• **Assignment**: In the listing below, find each line that holds "column" and list it.

○ ○ ○

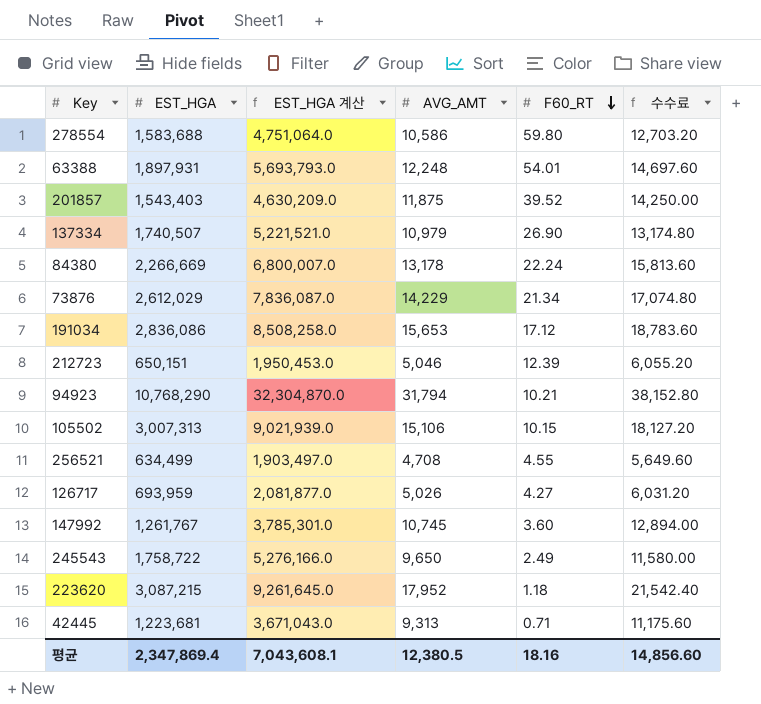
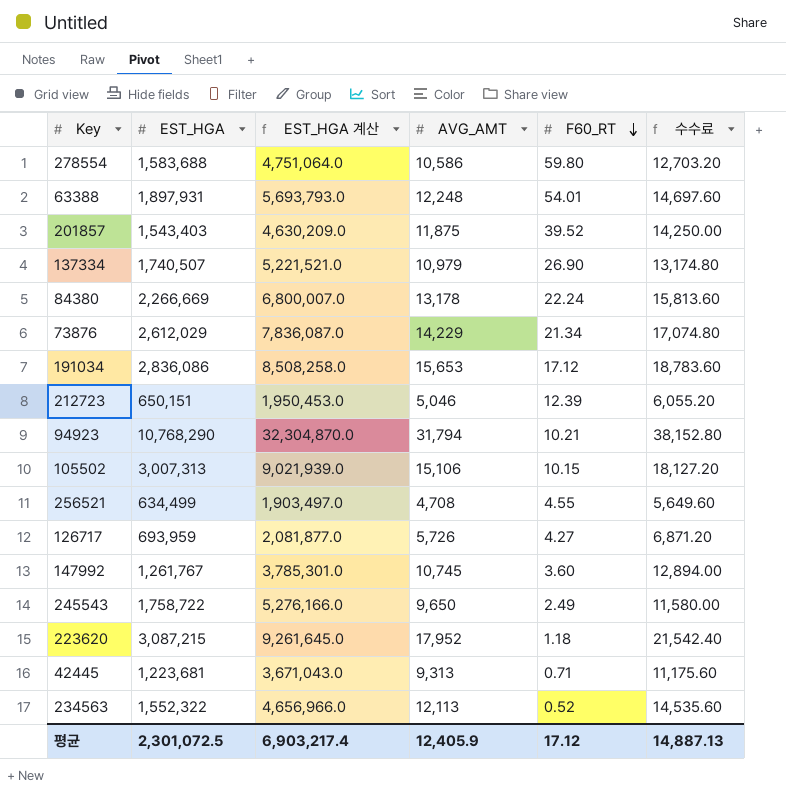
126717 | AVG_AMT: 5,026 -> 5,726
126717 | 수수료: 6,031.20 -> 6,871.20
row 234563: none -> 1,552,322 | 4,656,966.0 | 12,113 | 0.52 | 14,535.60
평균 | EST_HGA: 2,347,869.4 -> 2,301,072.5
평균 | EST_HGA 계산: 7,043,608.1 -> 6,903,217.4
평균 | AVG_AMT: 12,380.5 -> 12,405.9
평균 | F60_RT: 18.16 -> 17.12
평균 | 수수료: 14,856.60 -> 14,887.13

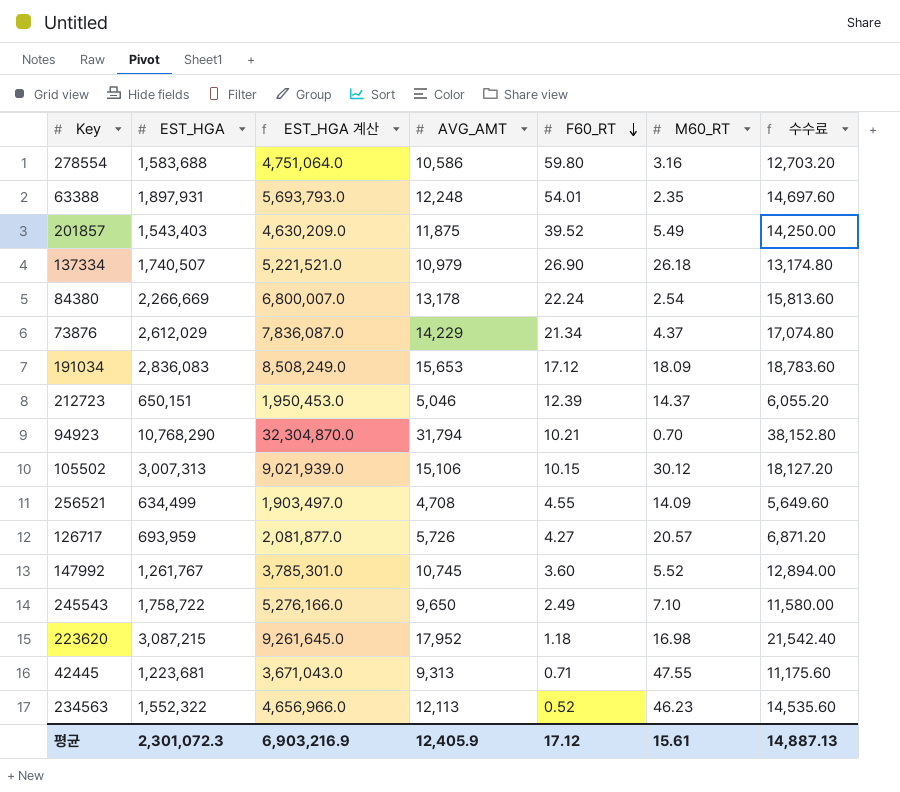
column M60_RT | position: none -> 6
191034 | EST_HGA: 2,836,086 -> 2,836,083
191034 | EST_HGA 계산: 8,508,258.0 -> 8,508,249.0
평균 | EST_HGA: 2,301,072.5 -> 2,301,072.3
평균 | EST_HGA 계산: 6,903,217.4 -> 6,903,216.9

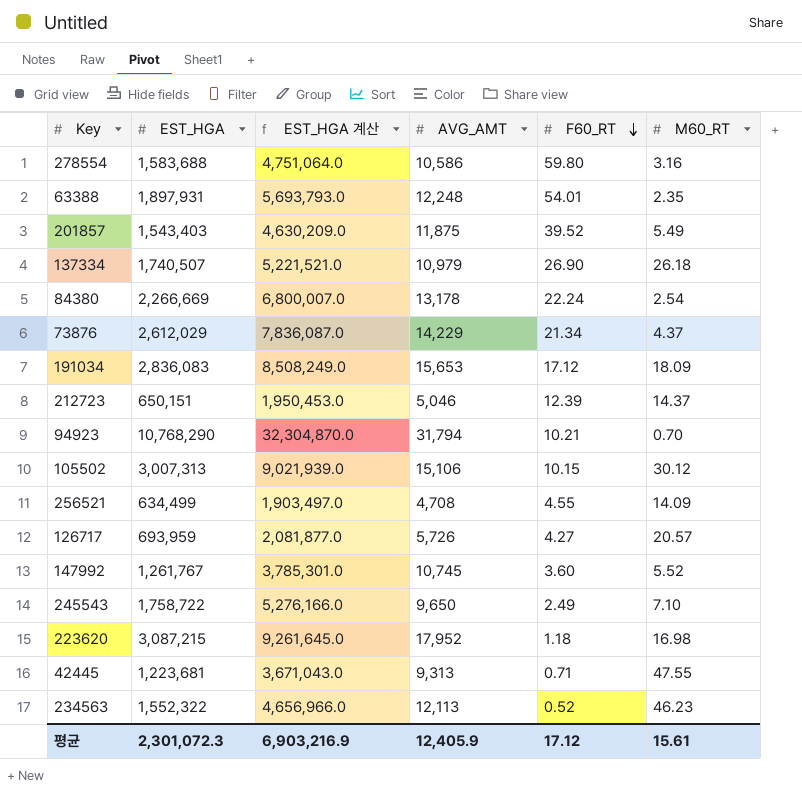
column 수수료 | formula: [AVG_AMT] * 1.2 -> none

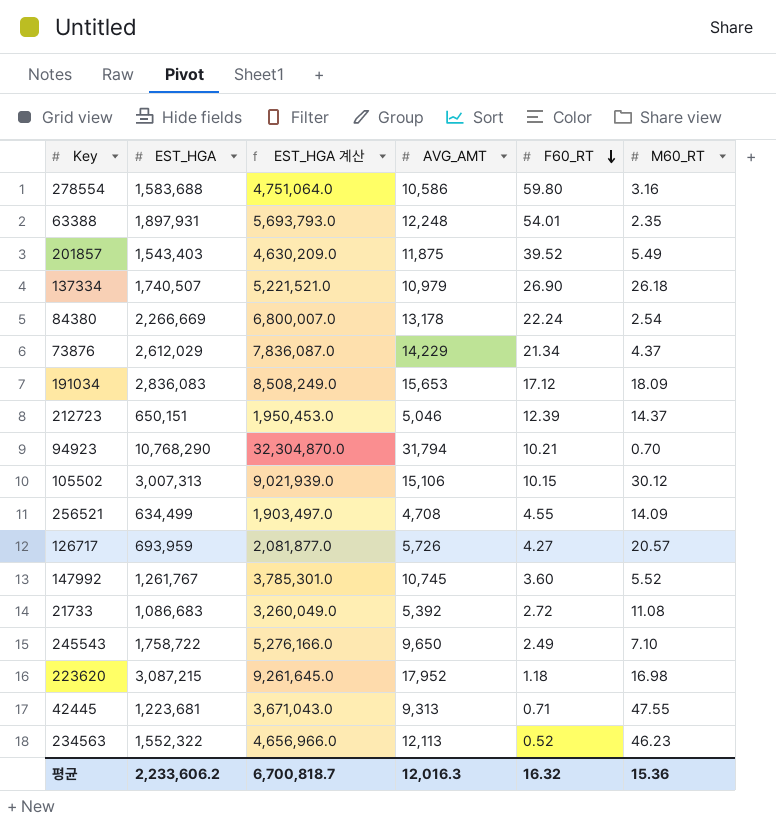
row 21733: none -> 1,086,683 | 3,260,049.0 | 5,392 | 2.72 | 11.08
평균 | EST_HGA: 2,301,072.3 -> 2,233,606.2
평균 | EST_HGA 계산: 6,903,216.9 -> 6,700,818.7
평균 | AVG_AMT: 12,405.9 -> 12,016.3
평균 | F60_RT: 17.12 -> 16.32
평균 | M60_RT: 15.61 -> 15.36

○ ○ ○

• **Solution for this task**:
column M60_RT | position: none -> 6
column 수수료 | formula: [AVG_AMT] * 1.2 -> none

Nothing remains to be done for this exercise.